[[ Records shown, beginning ]]
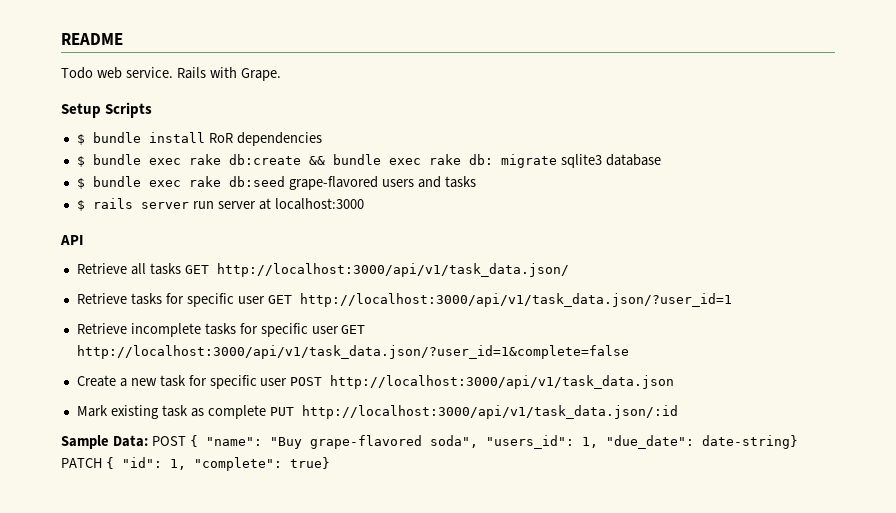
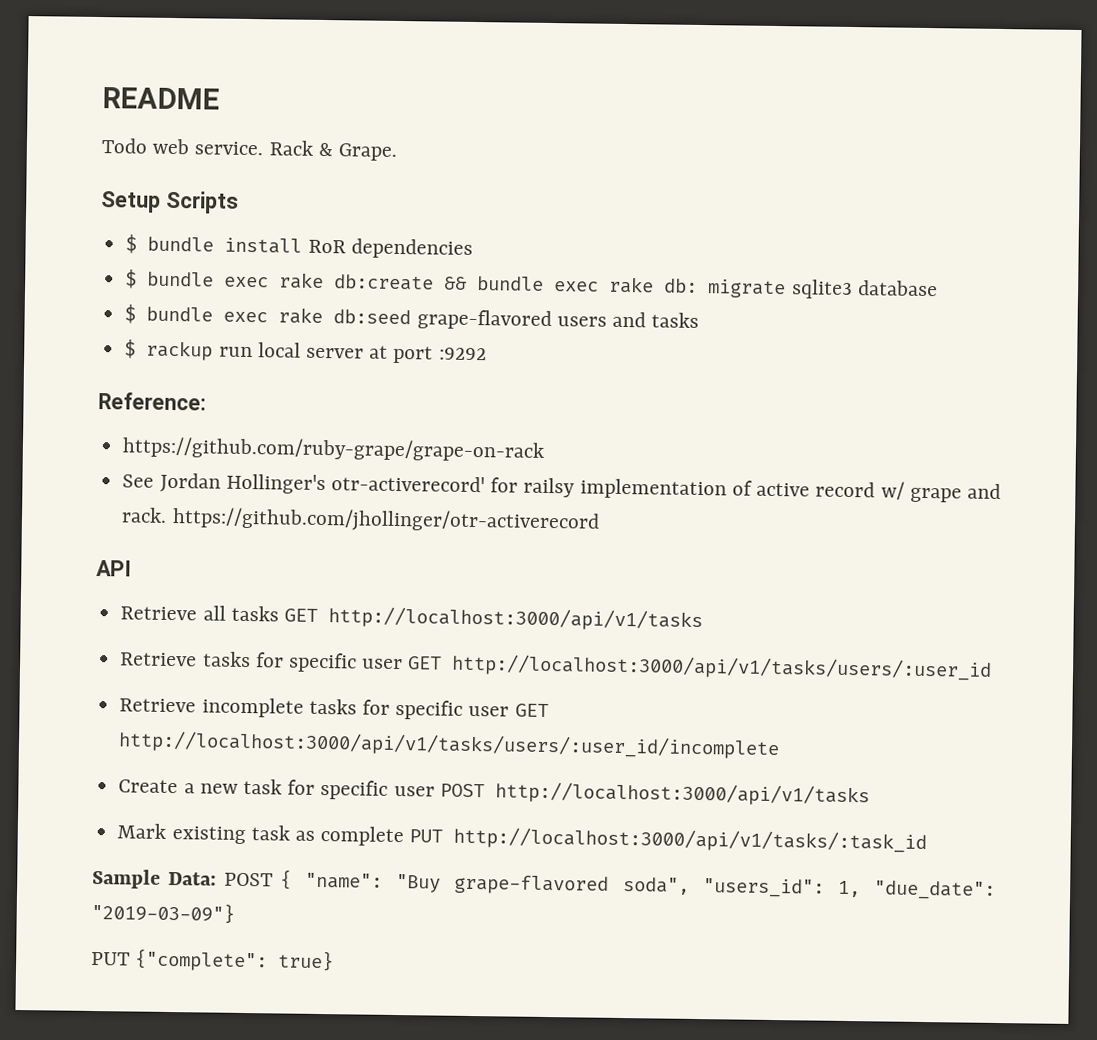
- Rails with Grape.
+ Rack & Grape.
- $ rails server run server at localhost:3000
+ $ rackup run local server at port :9292
+ Reference:
+ https://github.com/ruby-grape/grape-on-rack
+ See Jordan Hollinger's otr-activerecord' for railsy implementation of active record w/ grape and rack. https://github.com/jhollinger/otr-activerecord
- Retrieve all tasks GET http://localhost:3000/api/v1/task_data.json/
+ Retrieve all tasks GET http://localhost:3000/api/v1/tasks
- Retrieve tasks for specific user GET http://localhost:3000/api/v1/task_data.json/?user_id=1
+ Retrieve tasks for specific user GET http://localhost:3000/api/v1/tasks/users/:user_id
- Retrieve incomplete tasks for specific user GET http://localhost:3000/api/v1/task_data.json/?user_id=1&complete=false
+ Retrieve incomplete tasks for specific user GET http://localhost:3000/api/v1/tasks/users/:user_id/incomplete
- Create a new task for specific user POST http://localhost:3000/api/v1/task_data.json
+ Create a new task for specific user POST http://localhost:3000/api/v1/tasks
- Mark existing task as complete PUT http://localhost:3000/api/v1/task_data.json/:id
+ Mark existing task as complete PUT http://localhost:3000/api/v1/tasks/:task_id
- Sample Data: POST { "name": "Buy grape-flavored soda", "users_id": 1, "due_date": date-string} PATCH { "id": 1, "complete": true}
+ Sample Data: POST { "name": "Buy grape-flavored soda", "users_id": 1, "due_date": "2019-03-09"}
+ PUT {"complete": true}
[[ Records shown, end ]]
• Exercise requirements: Make an exact copy of the records from their first line through the line containing "- Retrieve all", both ends included, with the pictures omitted.

• Solution to this problem:
- Rails with Grape.
+ Rack & Grape.
- $ rails server run server at localhost:3000
+ $ rackup run local server at port :9292
+ Reference:
+ https://github.com/ruby-grape/grape-on-rack
+ See Jordan Hollinger's otr-activerecord' for railsy implementation of active record w/ grape and rack. https://github.com/jhollinger/otr-activerecord
- Retrieve all tasks GET http://localhost:3000/api/v1/task_data.json/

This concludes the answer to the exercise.